(Records for processing)

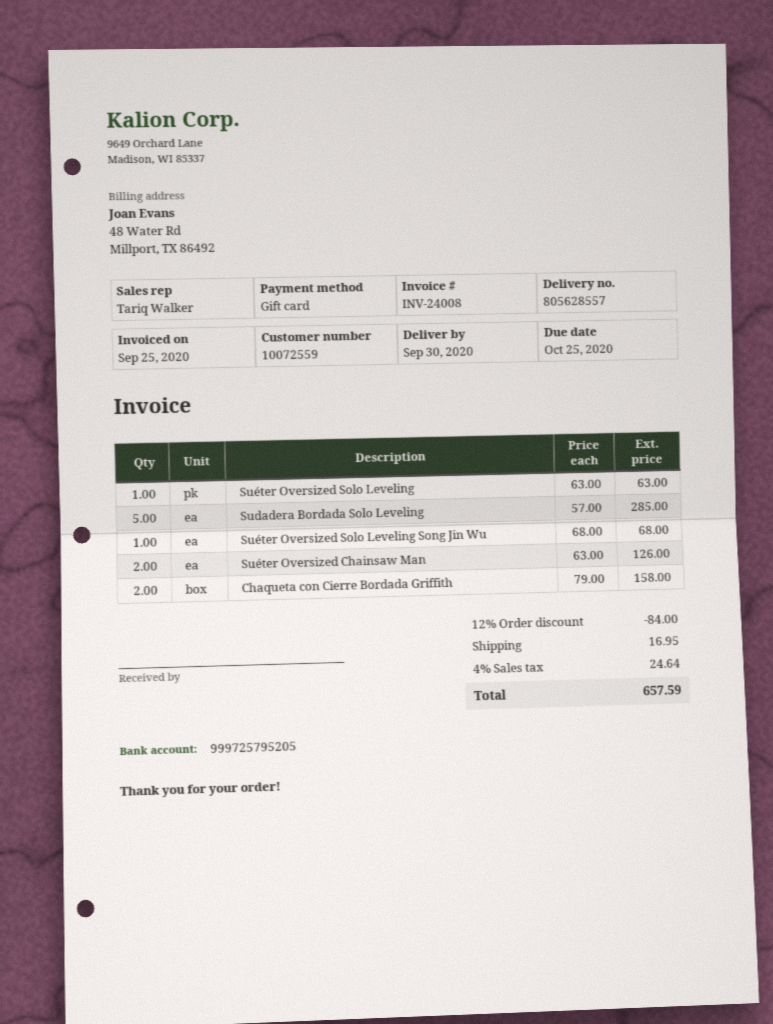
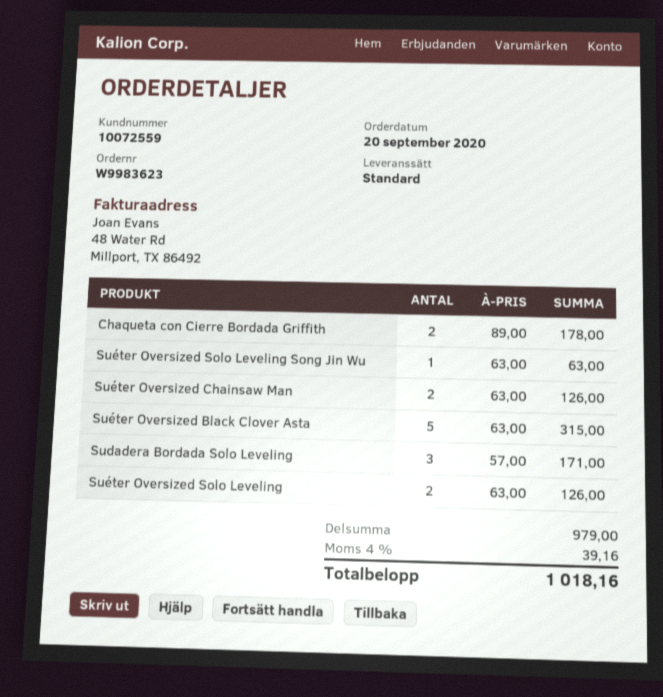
Suéter Oversized Solo Leveling: 1 x 63.00 = 63.00 -> 2 x 63.00 = 126.00
Sudadera Bordada Solo Leveling: 5 x 57.00 = 285.00 -> 3 x 57.00 = 171.00
Suéter Oversized Solo Leveling Song Jin Wu: 1 x 68.00 = 68.00 -> 1 x 63.00 = 63.00
Chaqueta con Cierre Bordada Griffith: 2 x 79.00 = 158.00 -> 2 x 89.00 = 178.00
Suéter Oversized Black Clover Asta: none -> 5 x 63.00 = 315.00
discount: 12% = 84.00 -> none
shipping: 16.95 -> none
tax: 4% = 24.64 -> 4% = 39.16
total: 657.59 -> 1018.16

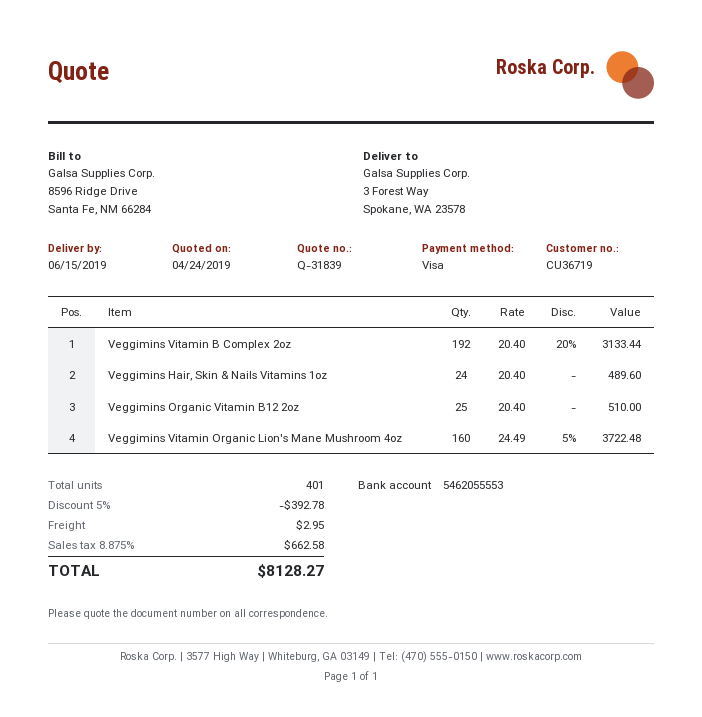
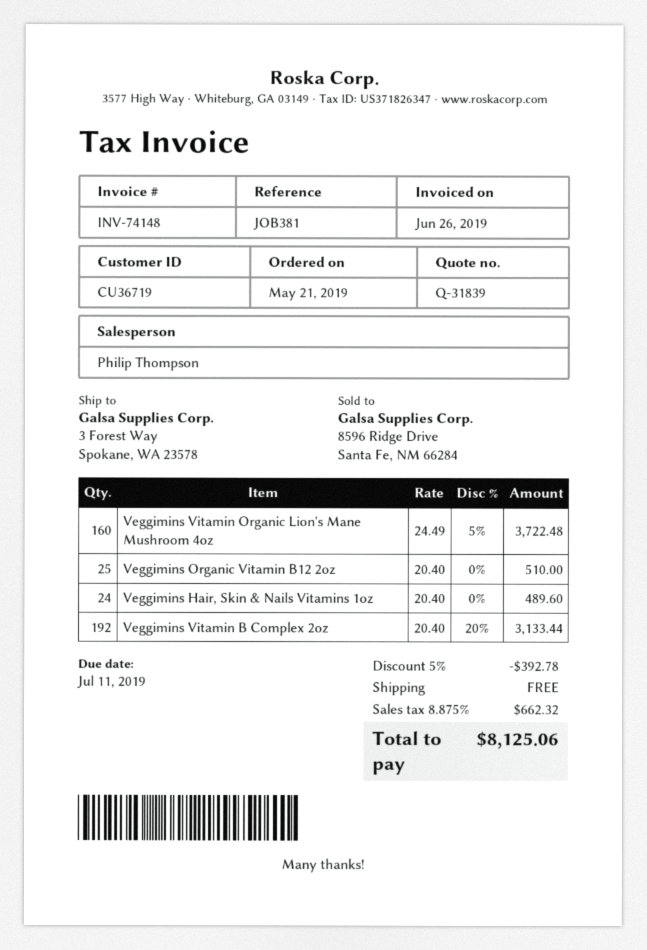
shipping: 2.95 -> 0.00
tax: 8.875% = 662.58 -> 8.875% = 662.32
total: 8128.27 -> 8125.06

(What to produce) Return the entries above in full and unchanged, omitting every image.

(Result of the task)
Suéter Oversized Solo Leveling: 1 x 63.00 = 63.00 -> 2 x 63.00 = 126.00
Sudadera Bordada Solo Leveling: 5 x 57.00 = 285.00 -> 3 x 57.00 = 171.00
Suéter Oversized Solo Leveling Song Jin Wu: 1 x 68.00 = 68.00 -> 1 x 63.00 = 63.00
Chaqueta con Cierre Bordada Griffith: 2 x 79.00 = 158.00 -> 2 x 89.00 = 178.00
Suéter Oversized Black Clover Asta: none -> 5 x 63.00 = 315.00
discount: 12% = 84.00 -> none
shipping: 16.95 -> none
tax: 4% = 24.64 -> 4% = 39.16
total: 657.59 -> 1018.16

shipping: 2.95 -> 0.00
tax: 8.875% = 662.58 -> 8.875% = 662.32
total: 8128.27 -> 8125.06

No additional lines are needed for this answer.